Voice commands are very critical while driving a car. You want the driver to keep looking at the street, keep his hands on the steering wheel, instead of interacting with any screen. This is why when building for Android Auto, Automotive OS, and Assistant Driving Mode you have to support basic voice searches.

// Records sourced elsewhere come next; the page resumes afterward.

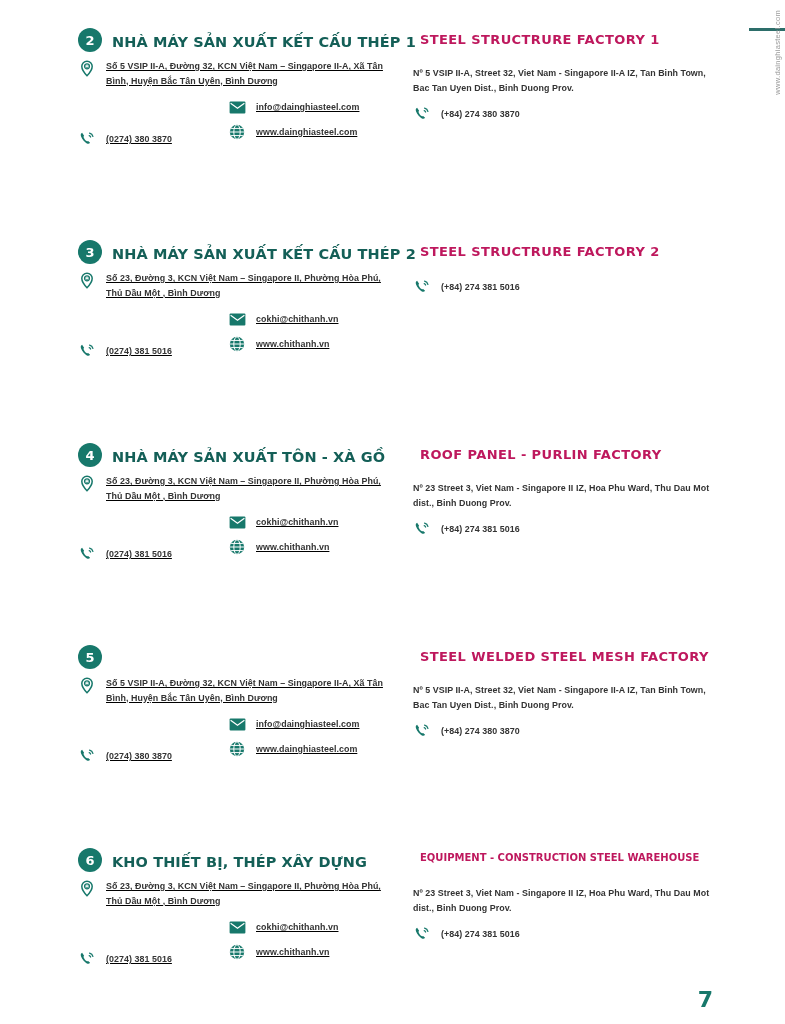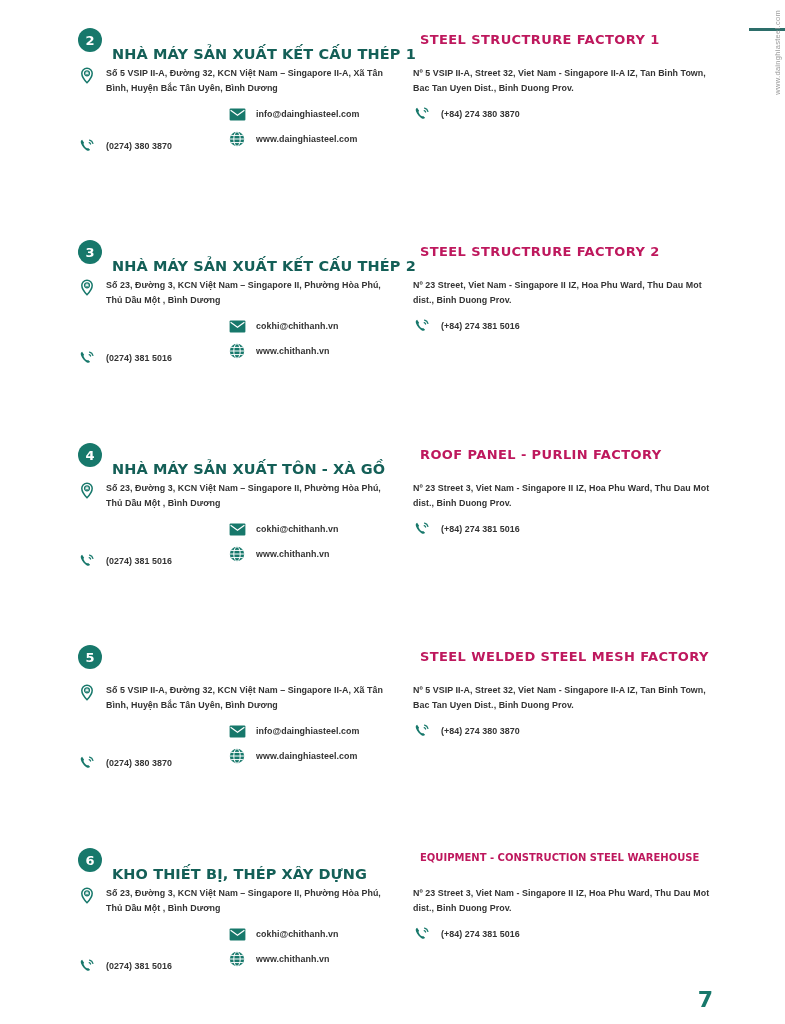"NHÀ MÁY SẢN XUẤT KẾT" .title-vi { top: 18px -> 6px }
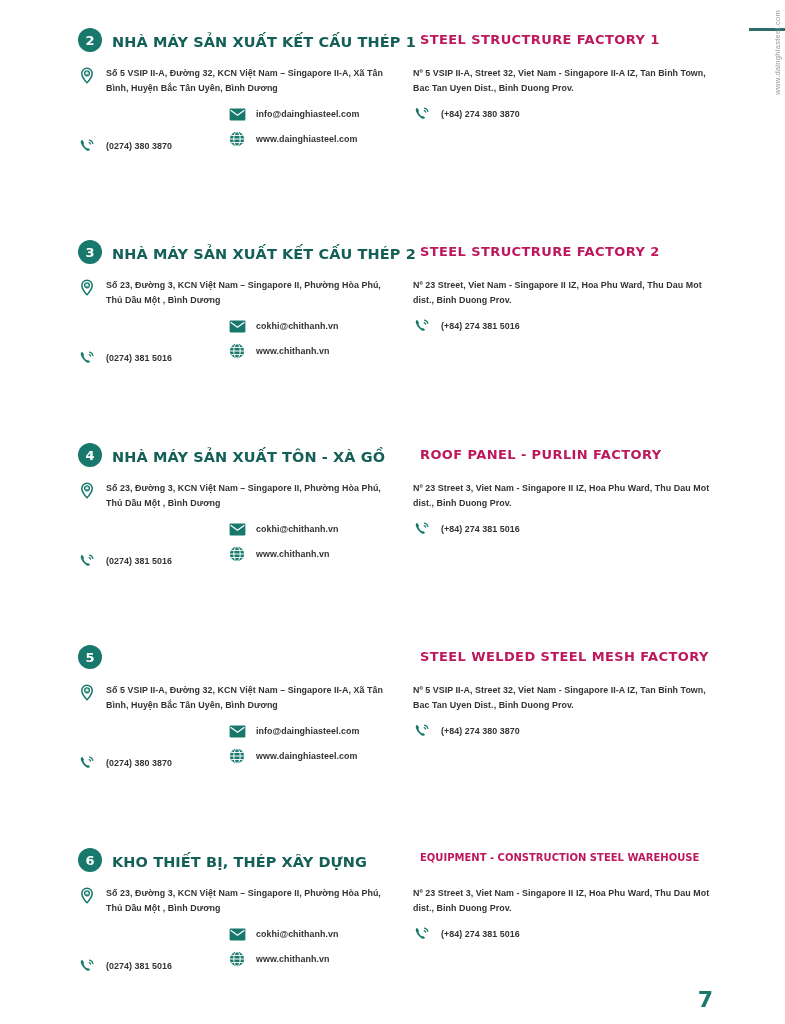"Số 5 VSIP II-A, Đường" .col-vi { text-decoration: none -> underline; top: 38px -> 31px }
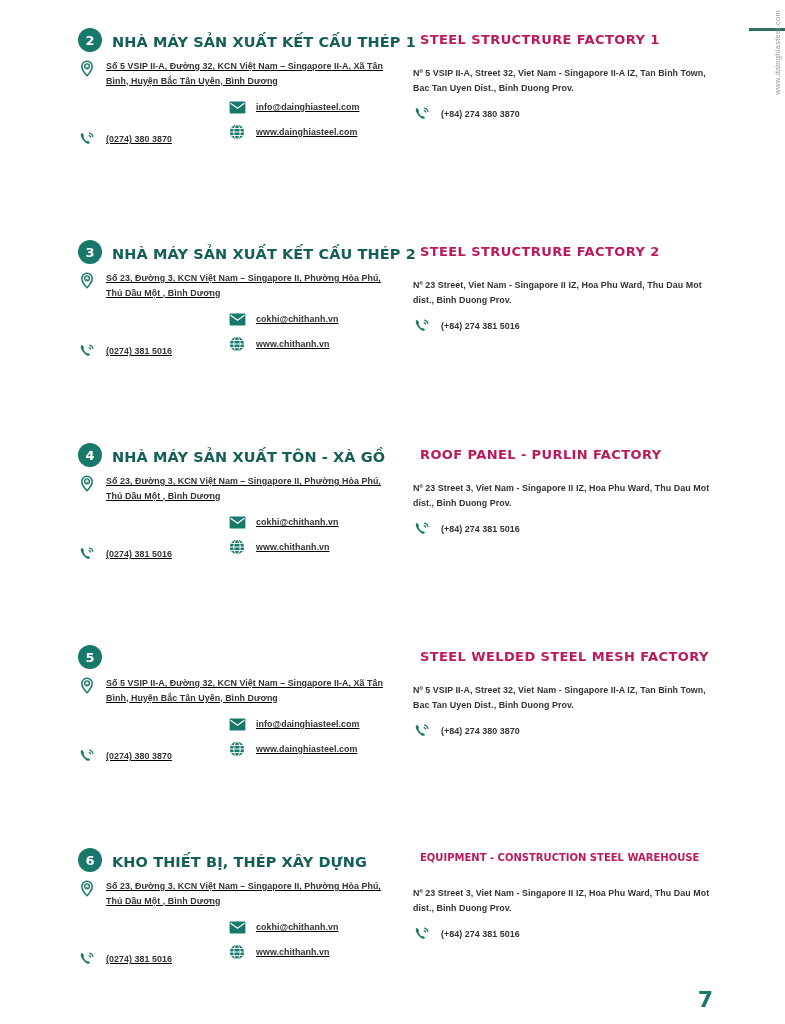"Nº 23 Street, Viet Nam" div.row { html: <div> <span>Nº 23 Street, Viet Nam - Singapore II IZ, Hoa Phu Ward, Thu Dau Mot dist., Binh Duong Prov.</span> </div> -> none }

For a music app like ours, the idea is simple. A user can say something like:

“Play Moderat on SoundCloud”

Under the hood

The Assistant will break down our sentence for interpretation:

<Play> <Moderat> <on SoundCloud>

The verb (Play) and the app (SoundCloud) in the above command were meant for the system. It will then wake up the app mentioned (if it declared auto support via manifest) and, as we asked for verb “Play”, the method MediaSessionCompat.Callback.onPlayFromSearch() will be called with the remaining query (“Moderat”) as the argument.

This query of “what to play” can still mean different things though. How do you know if Moderat is a band or a song? Don’t worry, the Assistant will help us also here. It already got some idea what our query could mean, if we asked for an artist, an album, or a specific track. But be aware, it behaves slightly differently than officially documented.

According to documentation we are supposed to write code like this:

val mediaFocus = extras?.getString(MediaStore.EXTRA_MEDIA_FOCUS)
if (mediaFocus == MediaStore.Audio.Artists.ENTRY_CONTENT_TYPE) {
isArtistFocus = true
artist = extras.getString(MediaStore.EXTRA_MEDIA_ARTIST)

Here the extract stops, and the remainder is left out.